“Paola, stazione di Paola.”
Quattro parole che, per chi viaggia verso la Calabria, valgono più di un cartello di benvenuto.
Quella voce ha qualcosa di familiare: segna un passaggio, quasi un confine. Da lì in poi si diramano le direzioni, si scelgono le rotte. È uno snodo naturale: per chi scende dal nord verso Reggio Calabria o la Sicilia, e per chi, dal sud, risale verso Roma, Firenze, Bologna. E poi Napoli - perché, in fondo, da Paola si passa sempre.

Il caso dei cosentini

Ma la cosa più singolare riguarda i cosentini.
Cosenza è una città di quasi 80.000 abitanti — senza contare Rende che ne è la naturale estensione urbana, anche se non amministrativa (ma questa è un’altra storia). Eppure, nonostante negli anni Ottanta sia stata costruita una stazione imponente, con investimenti importanti, oggi per prendere un treno in qualsiasi direzione, anche solo per andare a Roma, bisogna comunque prima arrivare a Paola. La stazione di Vaglio Lise, Cosenza per i più, rimasta senza treni né servizi, è poco più di un guscio vuoto.

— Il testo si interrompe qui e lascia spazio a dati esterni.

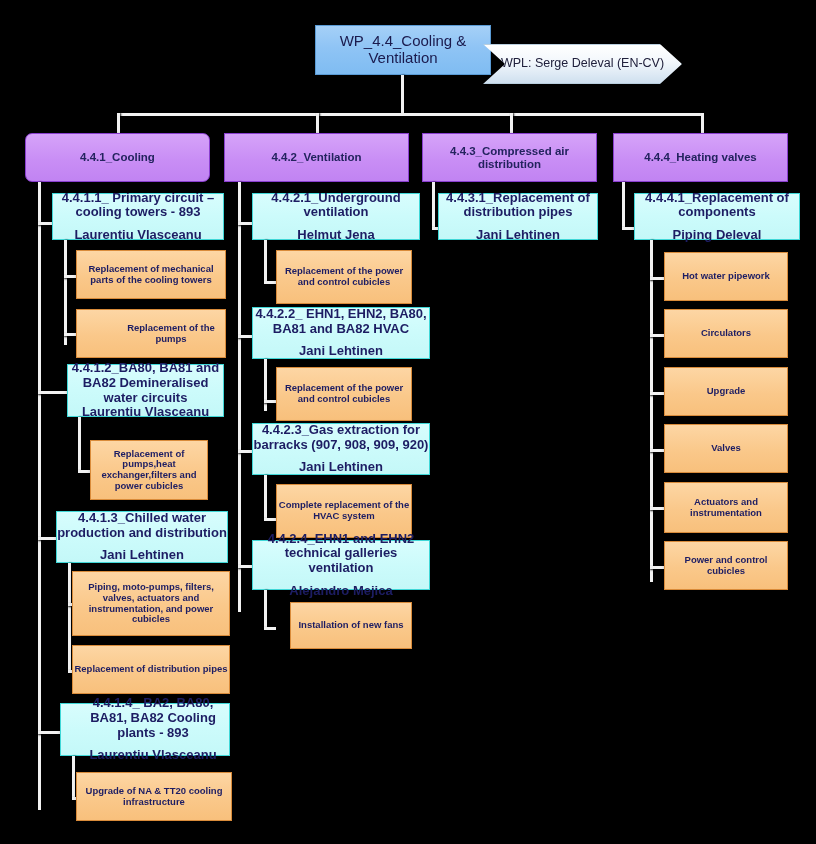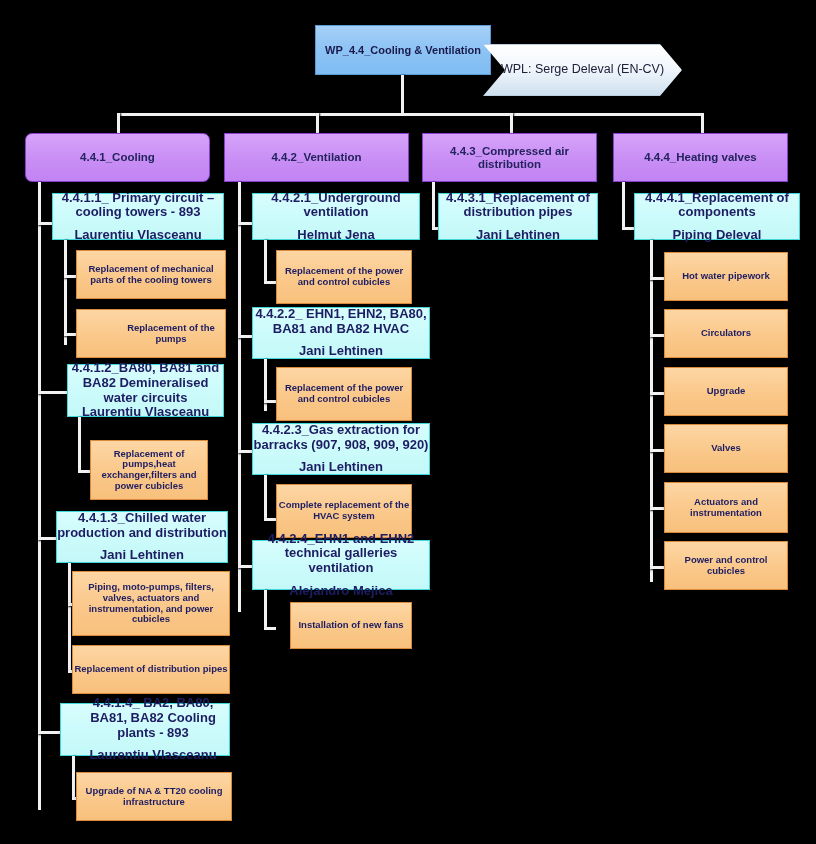"WP_4.4_Cooling & Ventilation" .wp-root { font-size: 11px -> 15px; font-weight: bold -> normal }
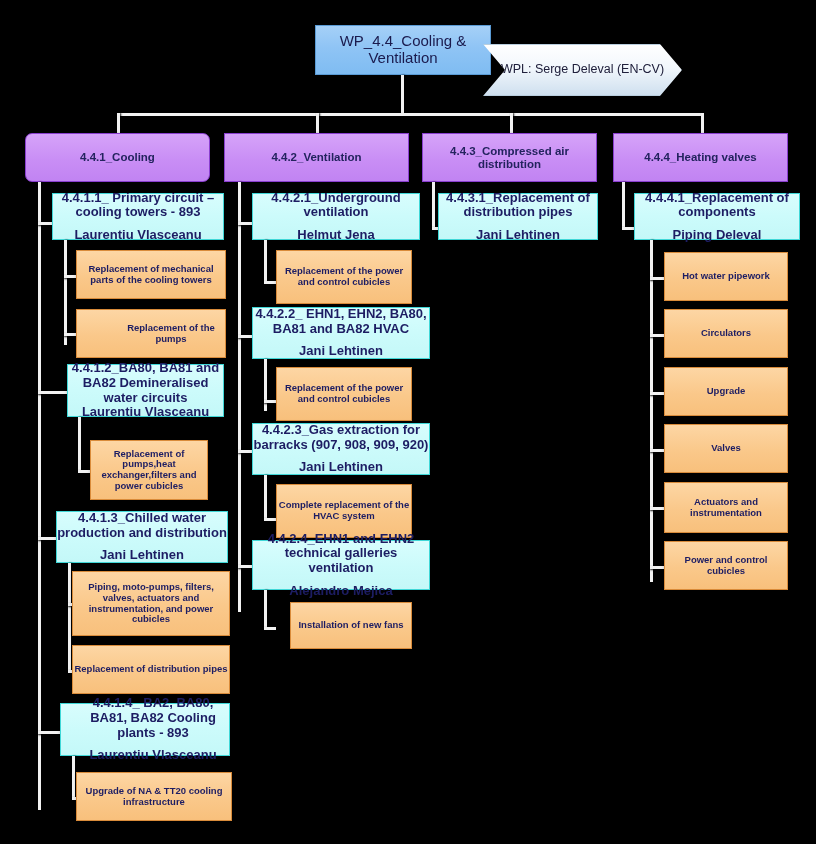"WPL: Serge Deleval (EN-CV)" div.wpl-chevron { height: 52px -> 40px }
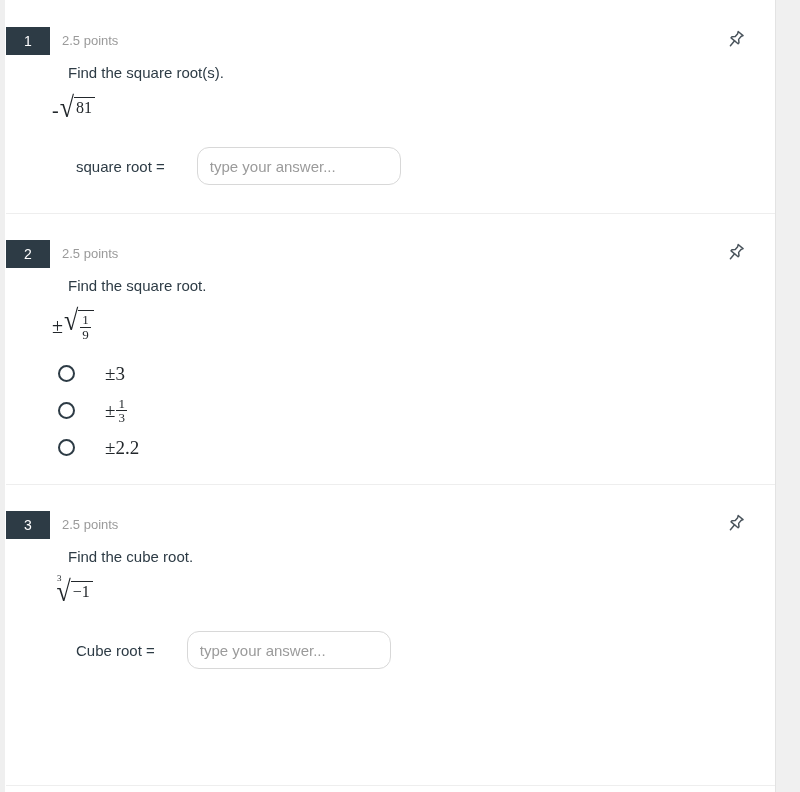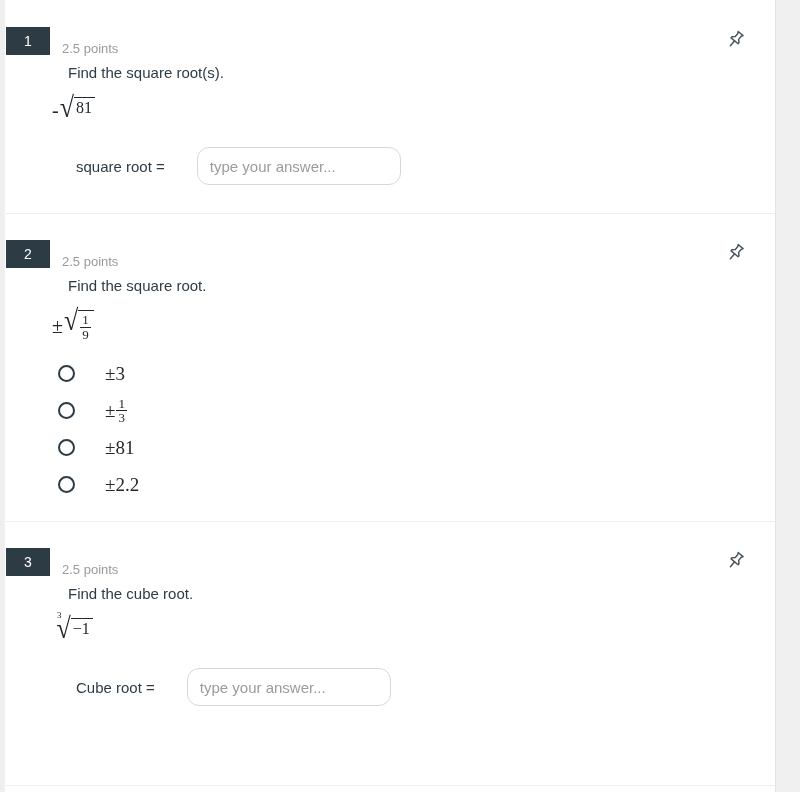"2.5 points" .q-points { top: 8px -> 0 }
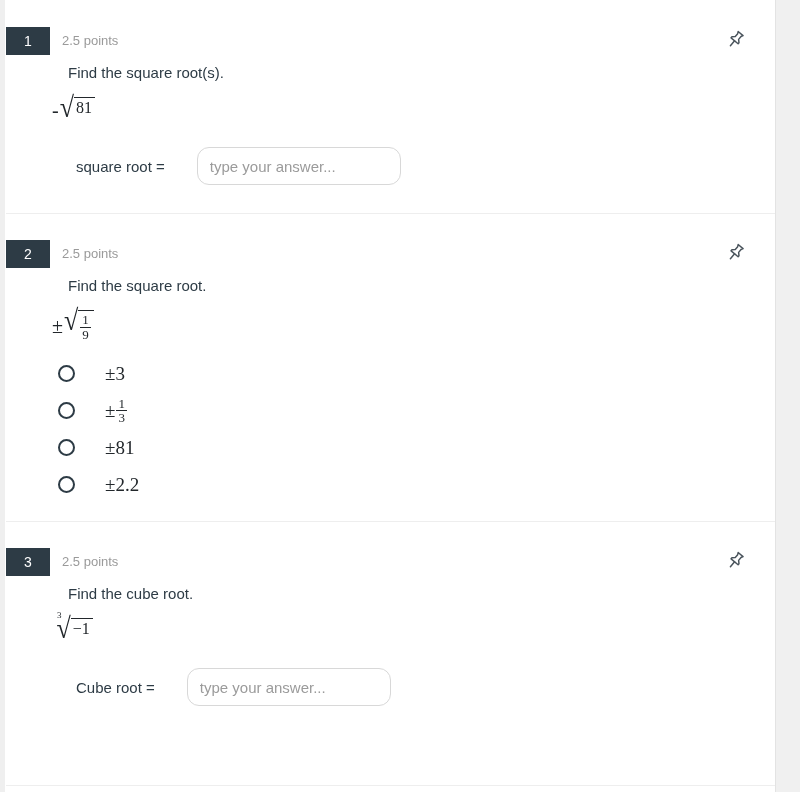"±81" div.choice { html: <div> <span></span> <span>±81</span> </div> -> none }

Un progetto ambizioso rimasto incompiuto

Eppure, al centro di un progetto che doveva essere tutt’altro.
Spostata fuori dal centro storico e inaugurata nel 1987, nasce dentro un disegno ambizioso avviato già nel 1971, quando si immagina un nodo ferroviario moderno e integrato. Dodici binari in tutto — sei per le Ferrovie dello Stato e sei per le Ferrovie della Calabria — una stazione passante, un’architettura interamente in cemento armato, pensata per accogliere non solo i flussi ma anche la vita: bar, giornalaio, parcheggi, una terrazza, perfino una cappella. Elementi che avrebbero dovuto sostenere un traffico continuo e ridisegnare la mobilità della città. Ma quel disegno è rimasto in gran parte sulla carta. I servizi sono stati pochi, la stazione non è mai davvero partita e la centralità è rimasta a Paola, dove passa la linea principale. Perché poi alla fine, più dei progetti e della politica, a decidere è stata la geografia della rete ferroviaria.

Una riflessione sul futuro

Viene quasi naturale chiedersi se abbia ancora senso lasciarla così o se non sia arrivato il momento di immaginare per quel pezzo di città un altro destino — restituirlo ai cittadini, riaprirlo, farlo tornare a essere attraversato.